KT Eridani (Nova Eridani 2009) was a bright nova in the constellation Eridanus that produced an outburst in 2009. It was the first classical nova ever detected in that constellation.  The nova was discovered at 12:52 UT on 25 November 2009 by K. Itagaki at Yamagata, Japan with a 21 cm patrol telescope. At the time of its discovery, it was a magnitude 8.1 object.
The discovery occurred after the nova's peak brightness, but the All Sky Automated Survey system had detected the nova on three earlier occasions, allowing a more complete light curve to be produced.   The peak magnitude, 5.4, was seen at 15:10 UT on 14 November 2009.

A very high temporal resolution light curve, beginning on 13 November 2009, was obtained from images taken by the Solar Mass Ejection Imager on the Coriolis satellite. These observations show that the peak brightness, magnitude 5.42±0.02, occurred at November 14.67±0.04 UT.   The satellite was able to detect the nova until November 27.23±0.04, by which time it had dropped to magnitude 8.3±0.1.  It is classified as a very fast nova, meaning it dimmed rapidly after peak brightness.

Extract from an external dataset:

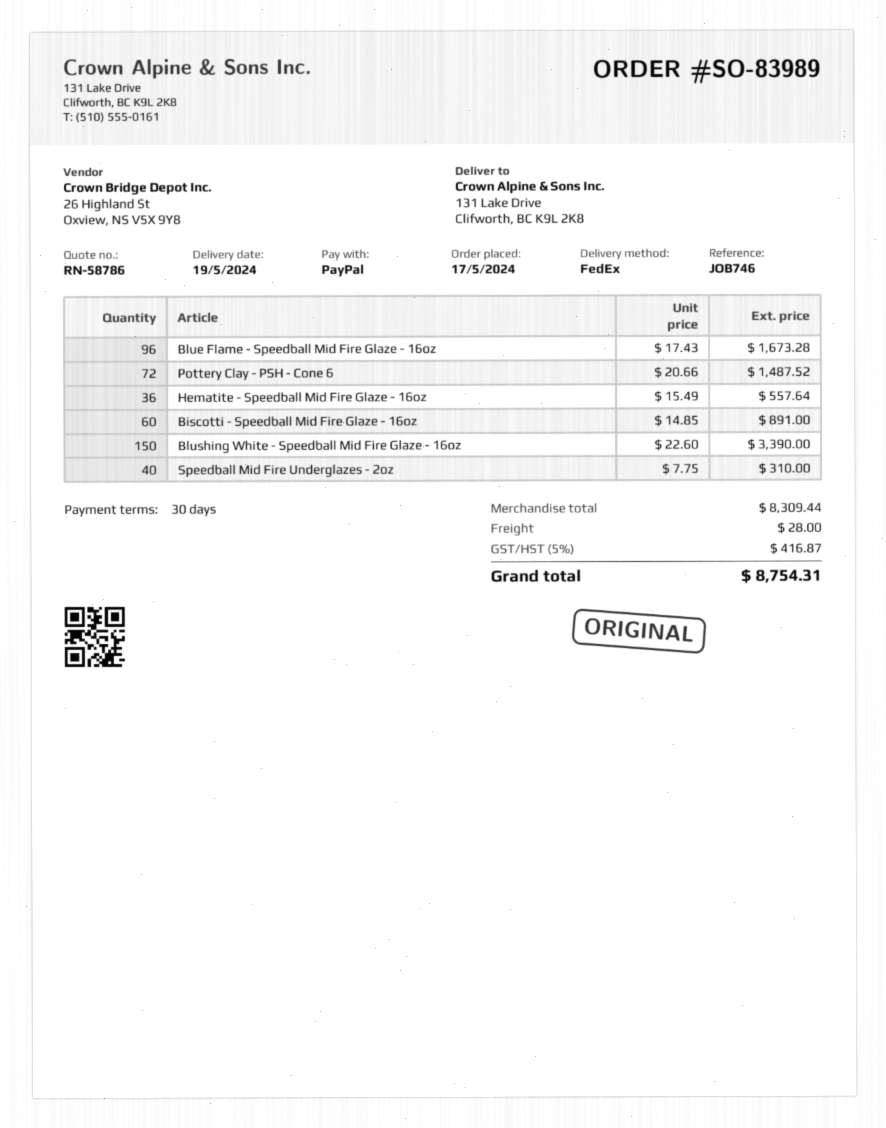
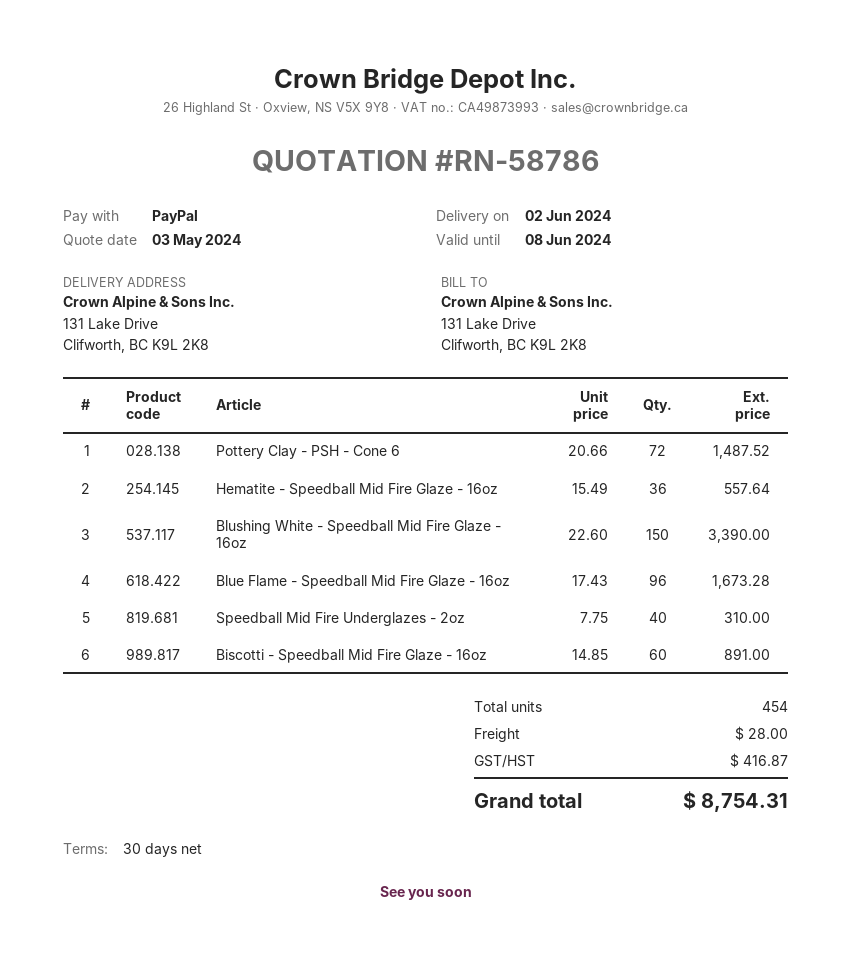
delivery date: 2024-05-19 -> 2024-06-02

On 28 December 2009 (44 days after peak brightness) it was detected as a 0.21 milliJansky source at 5 GHz by the Very Large Array.   In the following weeks its radio brightness increased and it was detected in additional radio bands. On the other end of the electromagnetic spectrum, the Swift satellite was used to look for X-ray emission from KT Eridani starting on 27 November 2009, and the satellite detected it on 24 December 2009.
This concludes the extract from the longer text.